▶ _Work instructions_:
Scan the records for the word "Weighing". Copy each line that includes it.

▶ _The records_:
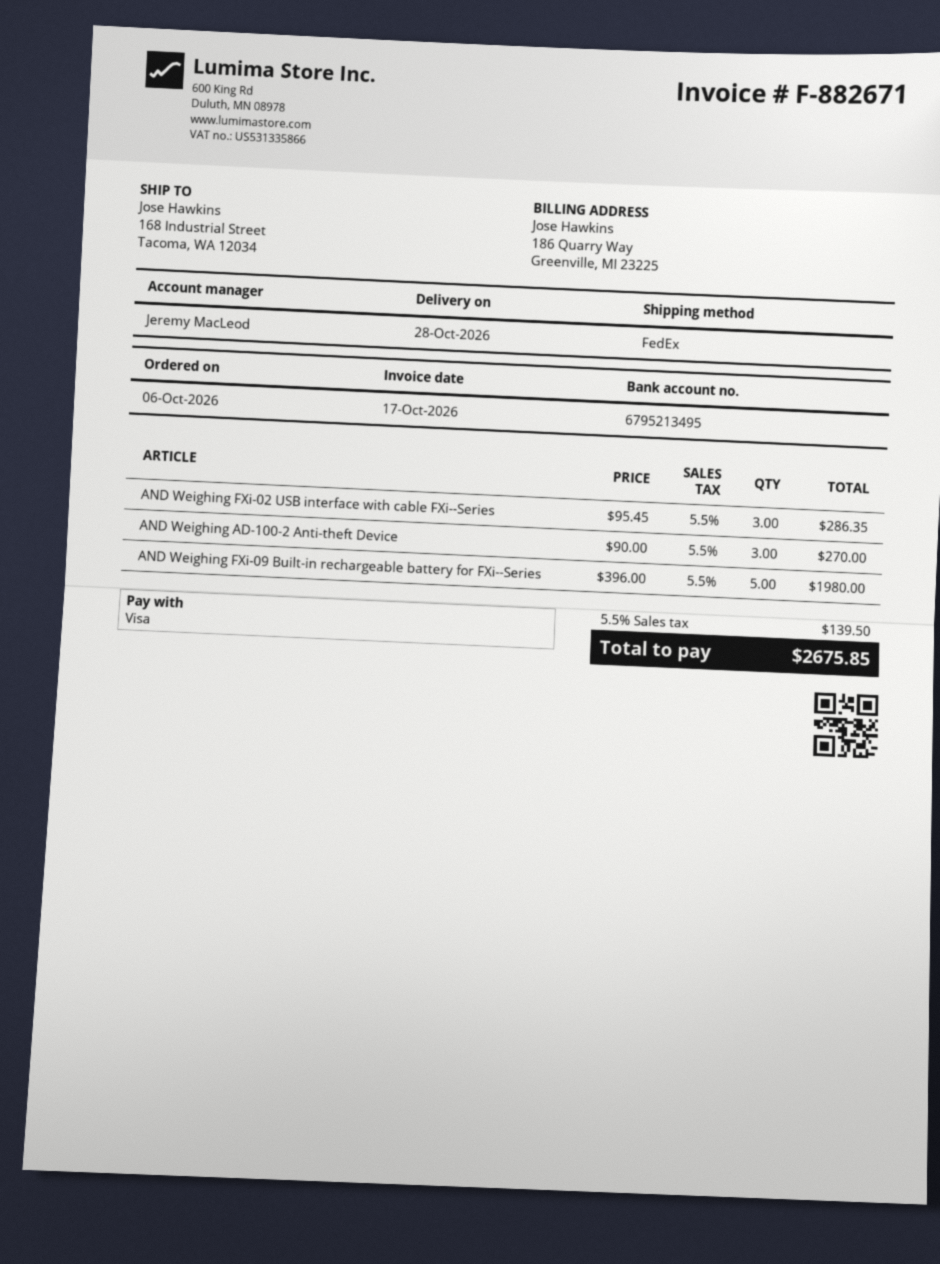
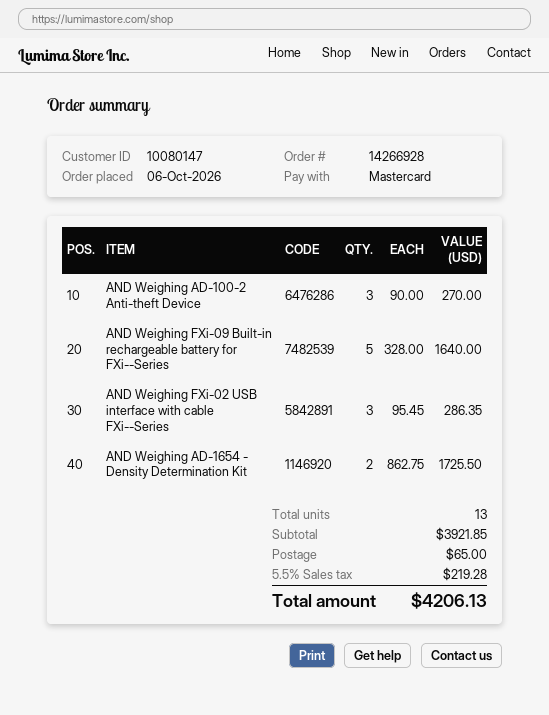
payment method: Visa -> Mastercard
AND Weighing FXi-09 Built-in rechargeable battery for FXi--Series: 5 x 396.00 = 1980.00 -> 5 x 328.00 = 1640.00
AND Weighing AD-1654 - Density Determination Kit: none -> 2 x 862.75 = 1725.50
shipping: none -> 65.00
tax: 5.5% = 139.50 -> 5.5% = 219.28
total: 2675.85 -> 4206.13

▶ _Response to this exercise_:
AND Weighing FXi-09 Built-in rechargeable battery for FXi--Series: 5 x 396.00 = 1980.00 -> 5 x 328.00 = 1640.00
AND Weighing AD-1654 - Density Determination Kit: none -> 2 x 862.75 = 1725.50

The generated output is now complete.